Whatever lies between the line that holds "delivery date: 2021-06-09 -> 2021-05-12" and the final line of the records below, both included, should be repeated exactly; leave out the pictures and add nothing.

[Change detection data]

:::

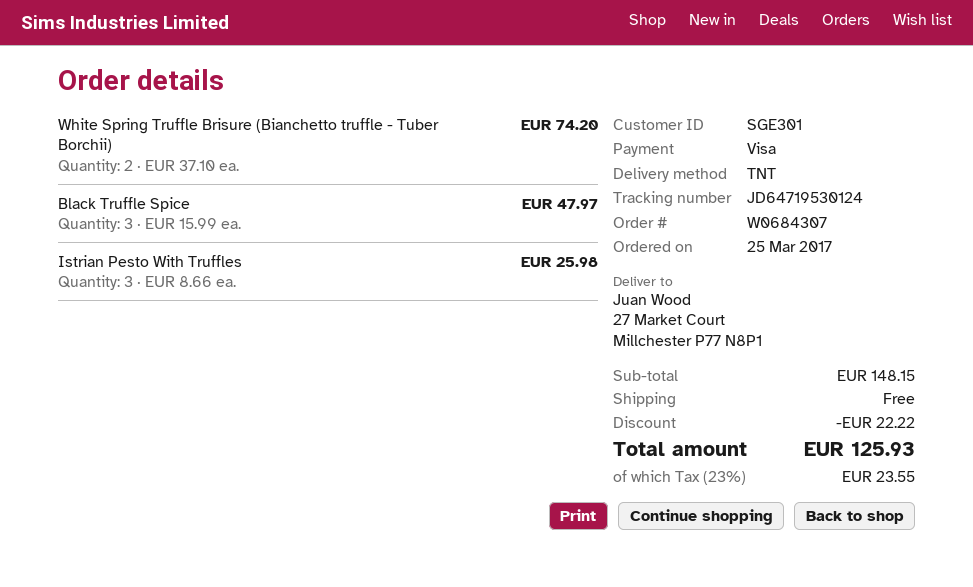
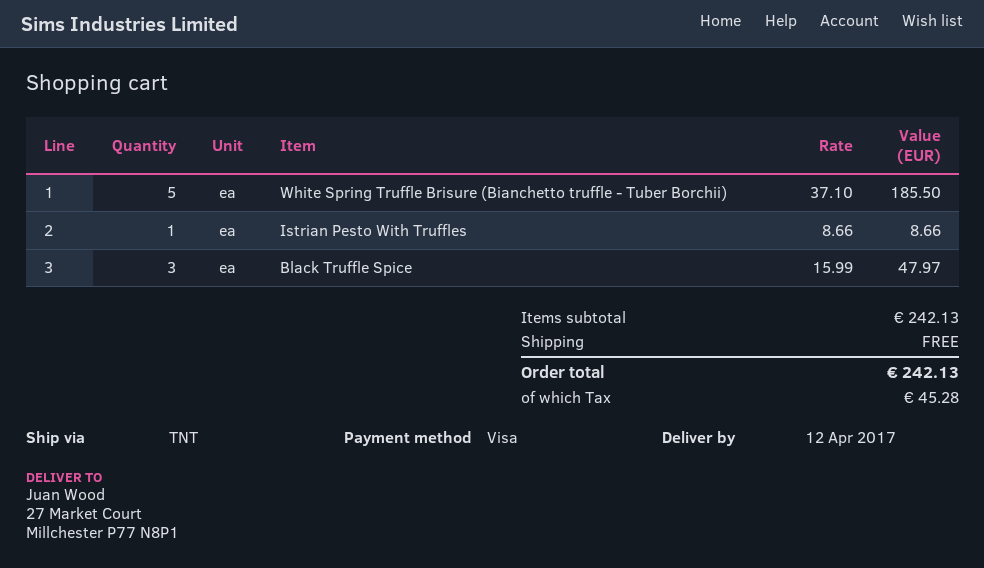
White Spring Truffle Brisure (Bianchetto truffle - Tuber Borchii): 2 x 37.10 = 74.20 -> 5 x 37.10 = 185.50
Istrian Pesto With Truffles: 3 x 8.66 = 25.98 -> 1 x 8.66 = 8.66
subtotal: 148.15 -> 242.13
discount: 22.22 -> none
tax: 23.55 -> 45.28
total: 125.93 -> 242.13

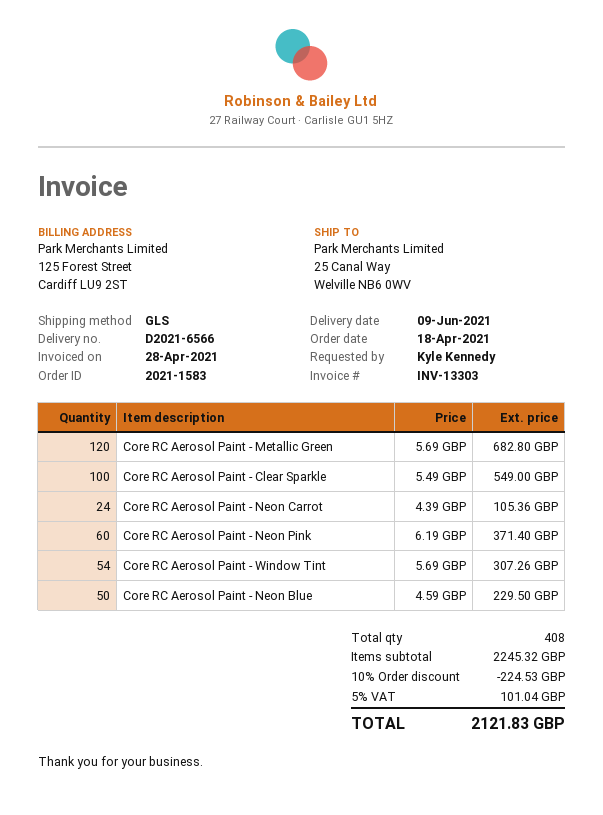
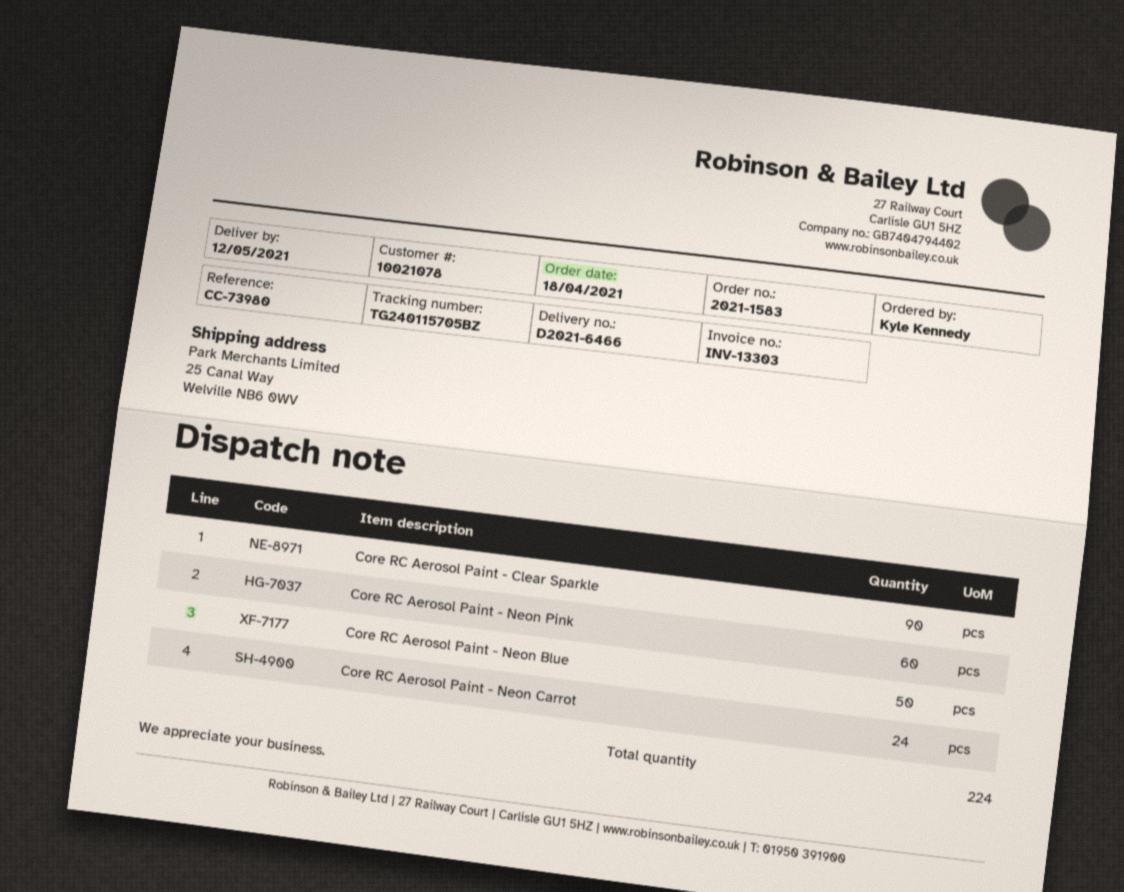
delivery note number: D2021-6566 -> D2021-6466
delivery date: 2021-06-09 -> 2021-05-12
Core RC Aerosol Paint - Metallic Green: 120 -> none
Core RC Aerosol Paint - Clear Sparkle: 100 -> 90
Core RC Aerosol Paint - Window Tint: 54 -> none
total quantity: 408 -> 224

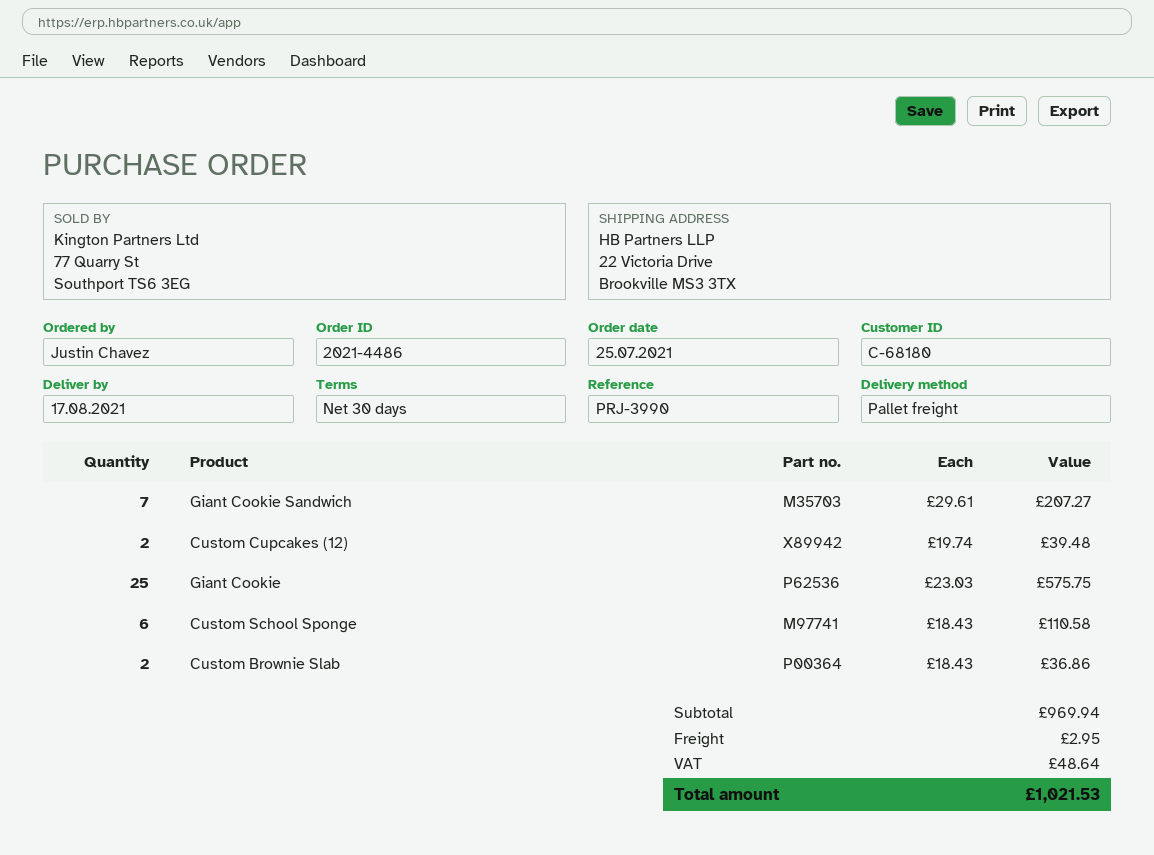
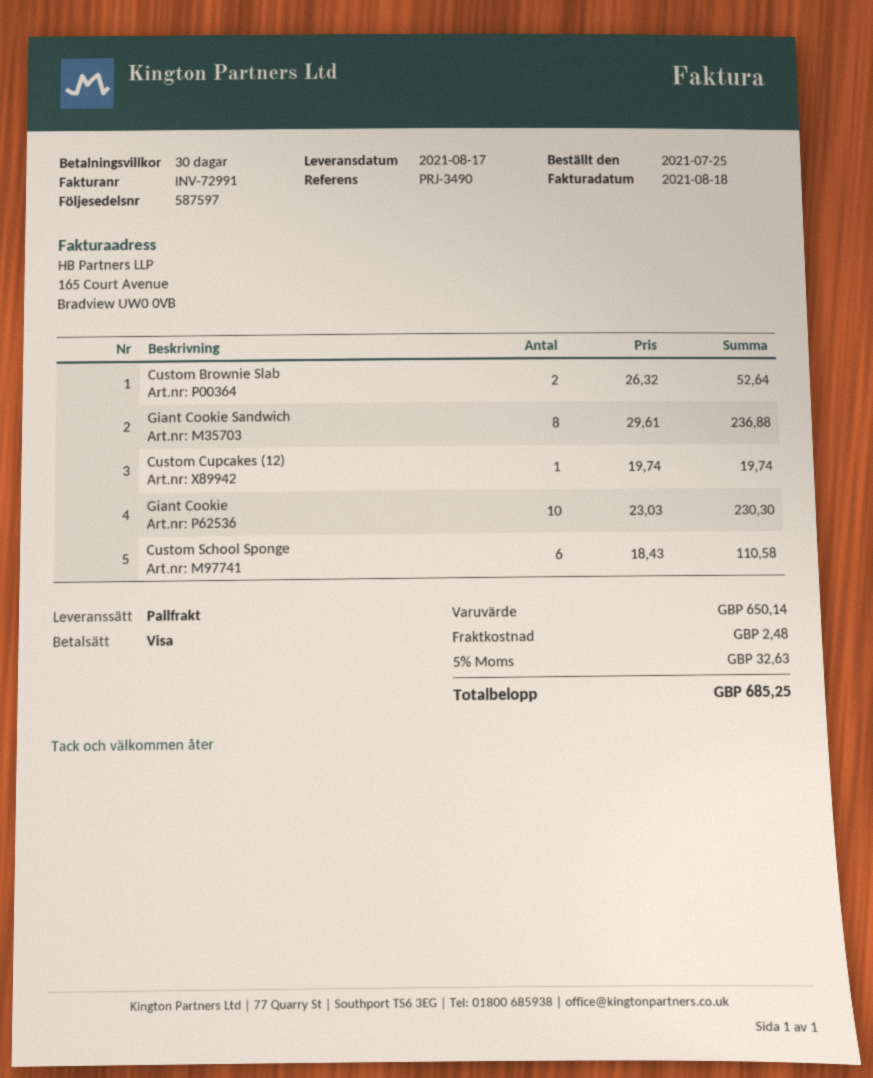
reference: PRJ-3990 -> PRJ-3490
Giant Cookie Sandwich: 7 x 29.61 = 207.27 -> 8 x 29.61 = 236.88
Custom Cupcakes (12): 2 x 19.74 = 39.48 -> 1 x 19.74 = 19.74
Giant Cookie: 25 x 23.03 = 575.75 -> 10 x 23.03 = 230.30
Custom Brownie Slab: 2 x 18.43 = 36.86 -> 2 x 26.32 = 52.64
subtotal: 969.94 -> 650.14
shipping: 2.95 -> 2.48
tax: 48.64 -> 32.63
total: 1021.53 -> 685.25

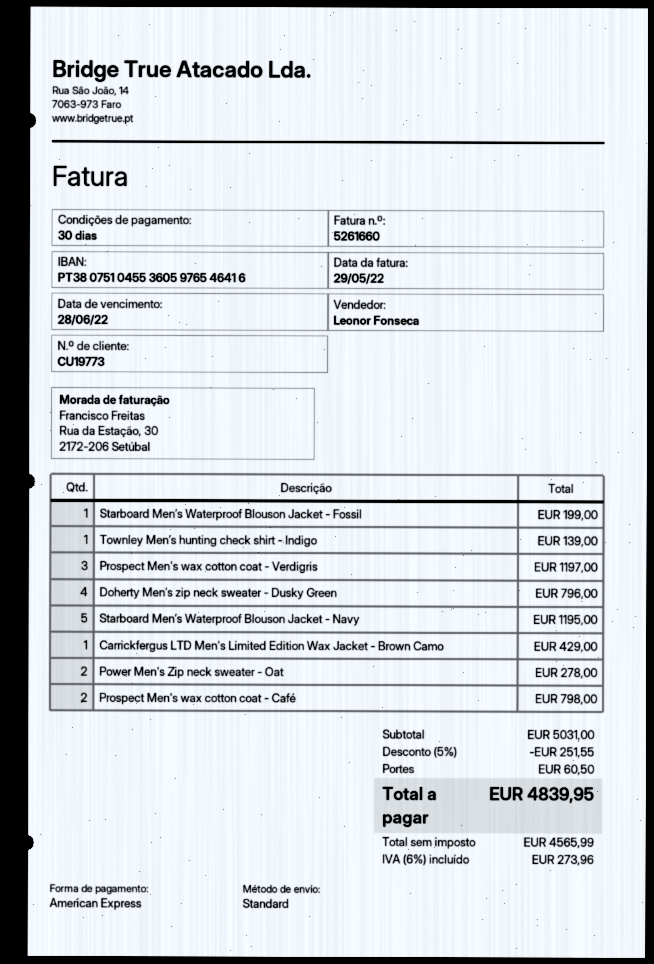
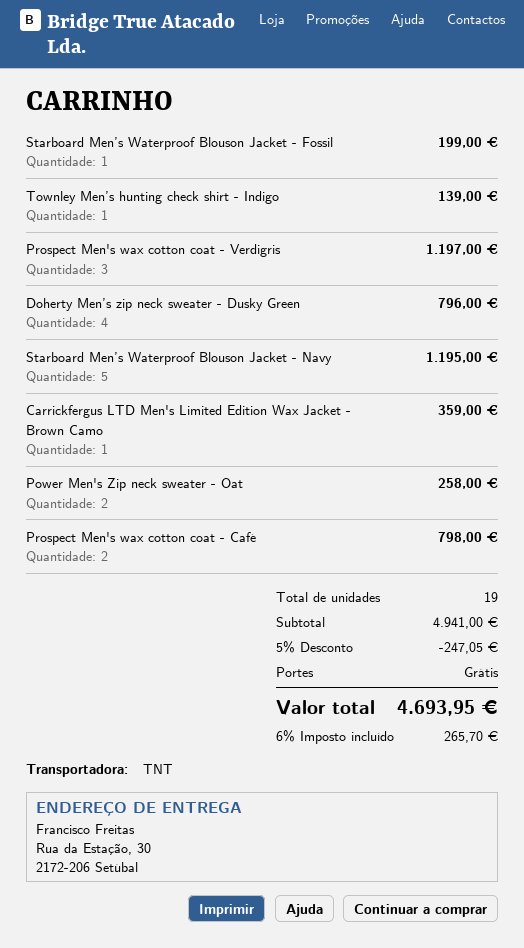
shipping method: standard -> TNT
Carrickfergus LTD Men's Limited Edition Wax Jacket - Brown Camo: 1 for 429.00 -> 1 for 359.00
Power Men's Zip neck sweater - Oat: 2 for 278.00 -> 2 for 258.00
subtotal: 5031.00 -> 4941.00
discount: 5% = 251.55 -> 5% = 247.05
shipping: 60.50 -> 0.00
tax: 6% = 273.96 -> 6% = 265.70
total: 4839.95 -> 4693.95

:::

#### [RESPONSE BELOW]
delivery date: 2021-06-09 -> 2021-05-12
Core RC Aerosol Paint - Metallic Green: 120 -> none
Core RC Aerosol Paint - Clear Sparkle: 100 -> 90
Core RC Aerosol Paint - Window Tint: 54 -> none
total quantity: 408 -> 224

reference: PRJ-3990 -> PRJ-3490
Giant Cookie Sandwich: 7 x 29.61 = 207.27 -> 8 x 29.61 = 236.88
Custom Cupcakes (12): 2 x 19.74 = 39.48 -> 1 x 19.74 = 19.74
Giant Cookie: 25 x 23.03 = 575.75 -> 10 x 23.03 = 230.30
Custom Brownie Slab: 2 x 18.43 = 36.86 -> 2 x 26.32 = 52.64
subtotal: 969.94 -> 650.14
shipping: 2.95 -> 2.48
tax: 48.64 -> 32.63
total: 1021.53 -> 685.25

shipping method: standard -> TNT
Carrickfergus LTD Men's Limited Edition Wax Jacket - Brown Camo: 1 for 429.00 -> 1 for 359.00
Power Men's Zip neck sweater - Oat: 2 for 278.00 -> 2 for 258.00
subtotal: 5031.00 -> 4941.00
discount: 5% = 251.55 -> 5% = 247.05
shipping: 60.50 -> 0.00
tax: 6% = 273.96 -> 6% = 265.70
total: 4839.95 -> 4693.95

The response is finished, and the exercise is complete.